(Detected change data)

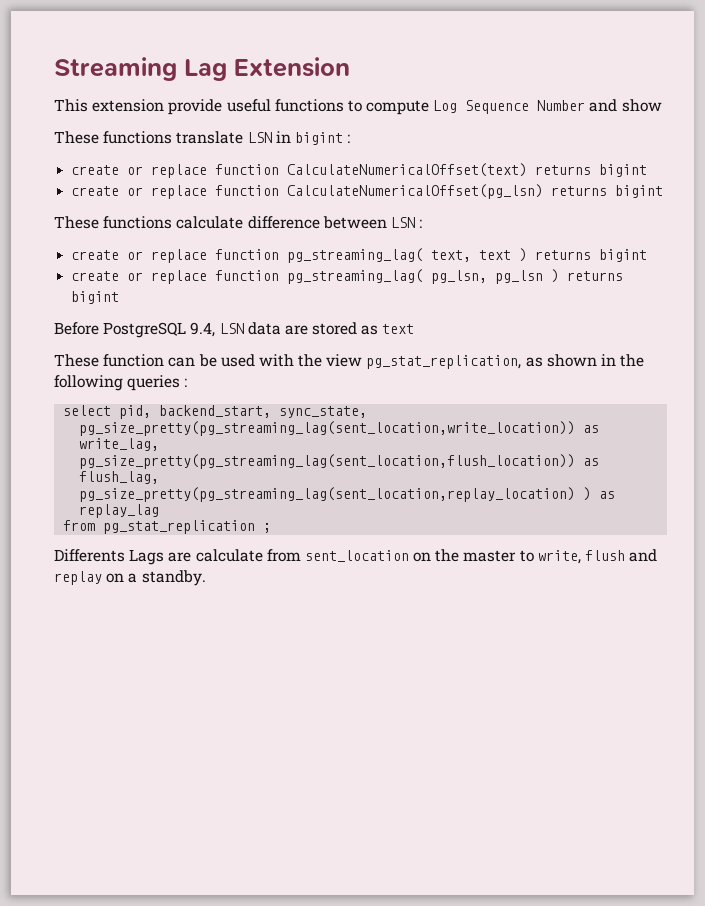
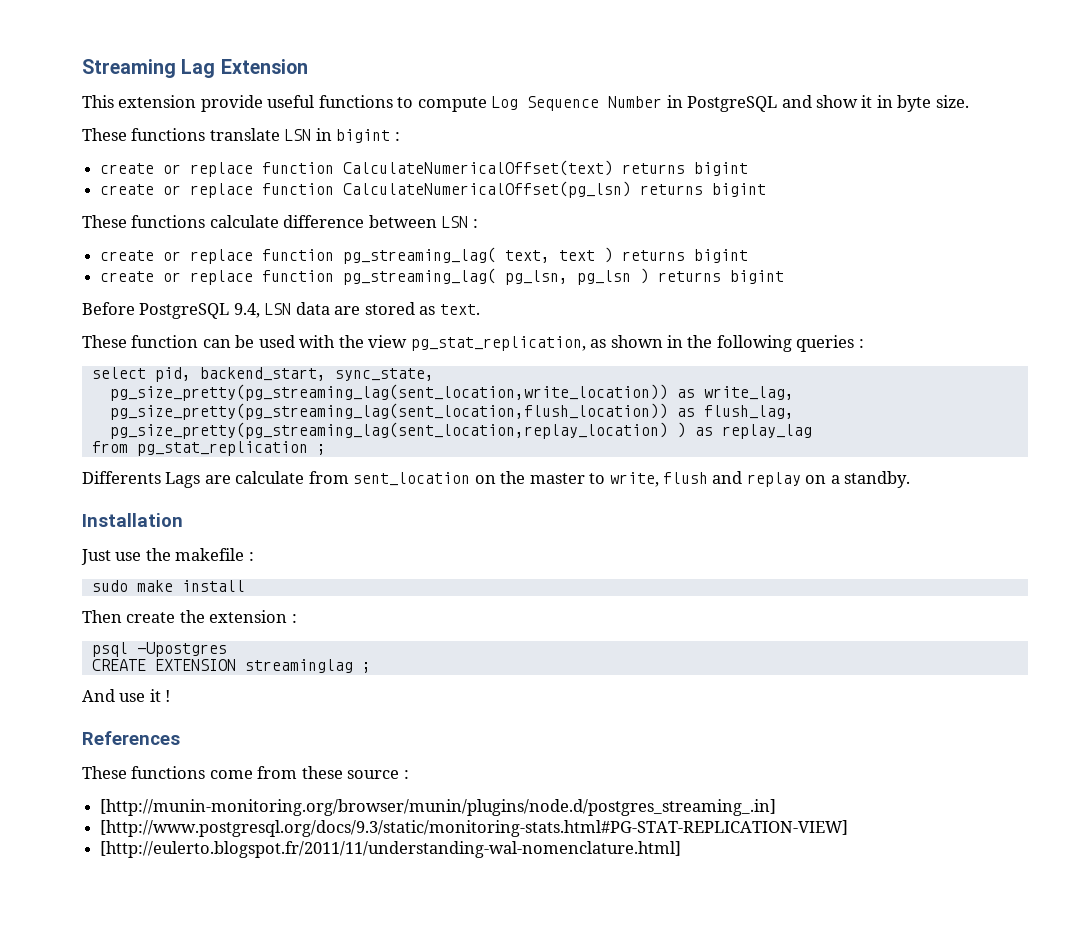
(586, 105) none -> [666,95,778,112] in PostgreSQL
(662, 105) none -> [861,95,969,112] it in byte size.
[382,324,415,334] text -> [439,304,480,315] text.
(206, 578) none -> [82,513,183,527] [81,548,254,565] [91,580,245,592] [82,610,297,623] [91,642,227,657] [91,659,371,673] [82,689,171,702] [82,731,180,745] [82,766,409,779] [100,799,777,816] [100,820,849,837] [100,841,682,858] // Installation // Just use the makefile : // sudo make install // Then create the extension : // psql -Upostgres // CREATE EXTENSION streaminglag ; // And use it ! // References // These functions come from these source : // [http://munin-monitoring.org/browser/munin/plugins/node.d/postgres_streaming_.in] // [http://www.postgresql.org/docs/9.3/static/monitoring-stats.html#PG-STAT-REPLICATION-VIEW] // [http://eulerto.blogspot.fr/2011/11/understanding-wal-nomenclature.html]

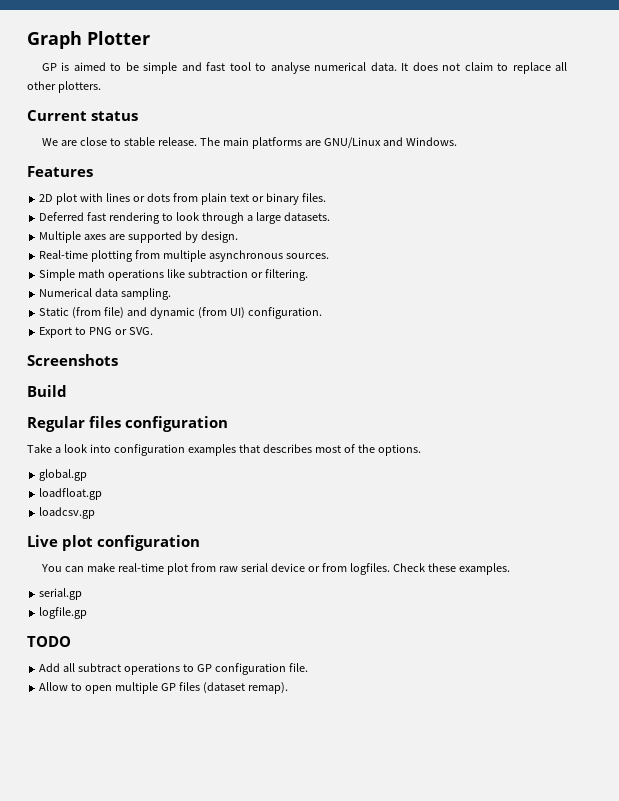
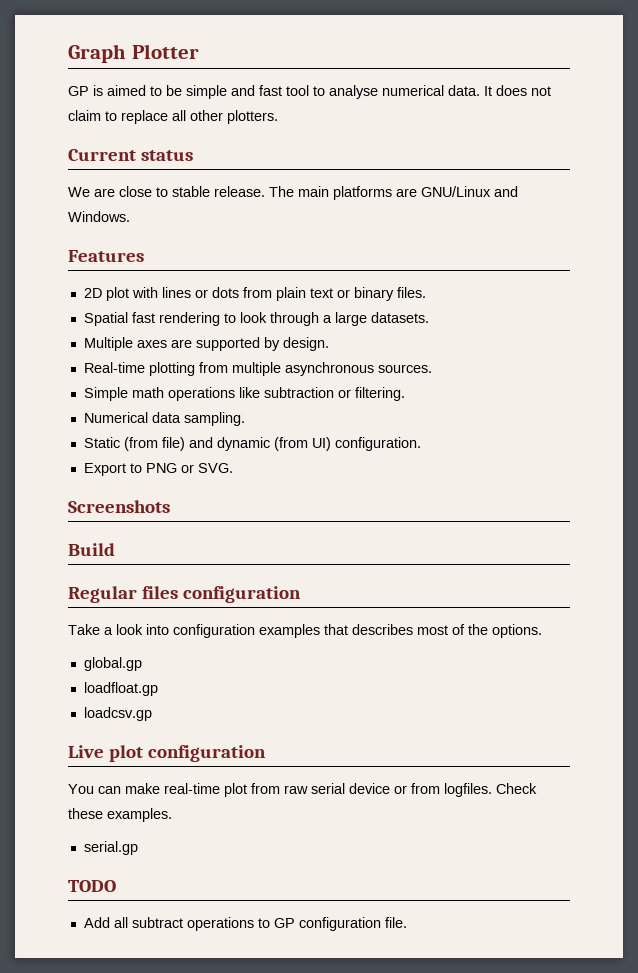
[39,212,85,221] Deferred -> [83,312,128,326] Spatial
[39,607,88,619] // logfile.gp -> (138, 848) none
[39,682,288,694] // Allow to open multiple GP files (dataset remap). -> (407, 922) none

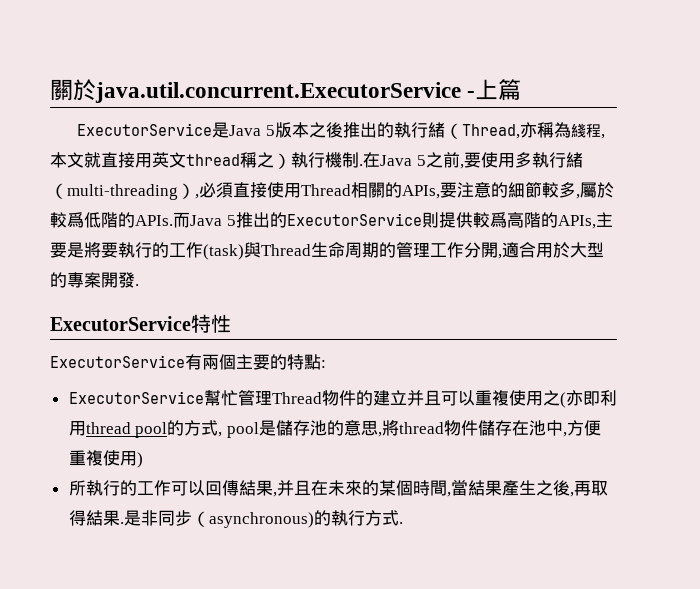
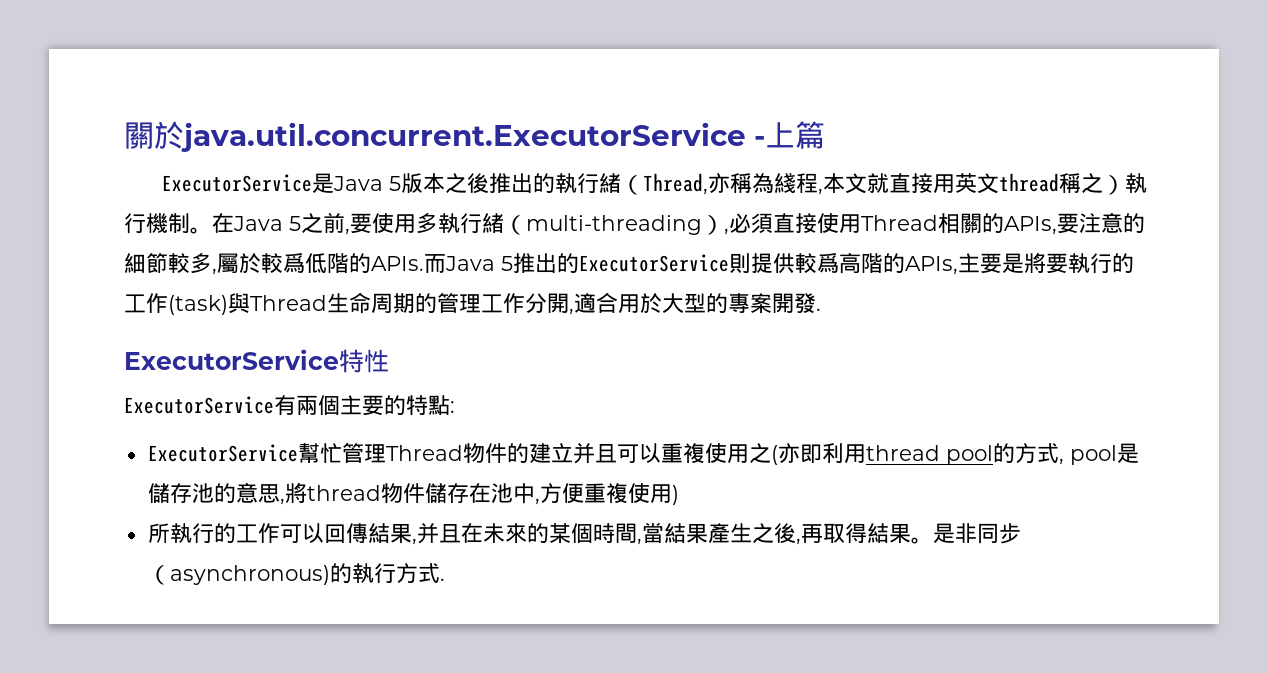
[359,164,363,166] . -> [190,227,212,234] 。
[119,522,124,524] . -> [910,537,933,544] 。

▶ PROBLEM DESCRIPTION
If pictures are present, they are dropped, and the entries above are written out word for word.

▶ EXERCISE RESULT
(586, 105) none -> [666,95,778,112] in PostgreSQL
(662, 105) none -> [861,95,969,112] it in byte size.
[382,324,415,334] text -> [439,304,480,315] text.
(206, 578) none -> [82,513,183,527] [81,548,254,565] [91,580,245,592] [82,610,297,623] [91,642,227,657] [91,659,371,673] [82,689,171,702] [82,731,180,745] [82,766,409,779] [100,799,777,816] [100,820,849,837] [100,841,682,858] // Installation // Just use the makefile : // sudo make install // Then create the extension : // psql -Upostgres // CREATE EXTENSION streaminglag ; // And use it ! // References // These functions come from these source : // [http://munin-monitoring.org/browser/munin/plugins/node.d/postgres_streaming_.in] // [http://www.postgresql.org/docs/9.3/static/monitoring-stats.html#PG-STAT-REPLICATION-VIEW] // [http://eulerto.blogspot.fr/2011/11/understanding-wal-nomenclature.html]

[39,212,85,221] Deferred -> [83,312,128,326] Spatial
[39,607,88,619] // logfile.gp -> (138, 848) none
[39,682,288,694] // Allow to open multiple GP files (dataset remap). -> (407, 922) none

[359,164,363,166] . -> [190,227,212,234] 。
[119,522,124,524] . -> [910,537,933,544] 。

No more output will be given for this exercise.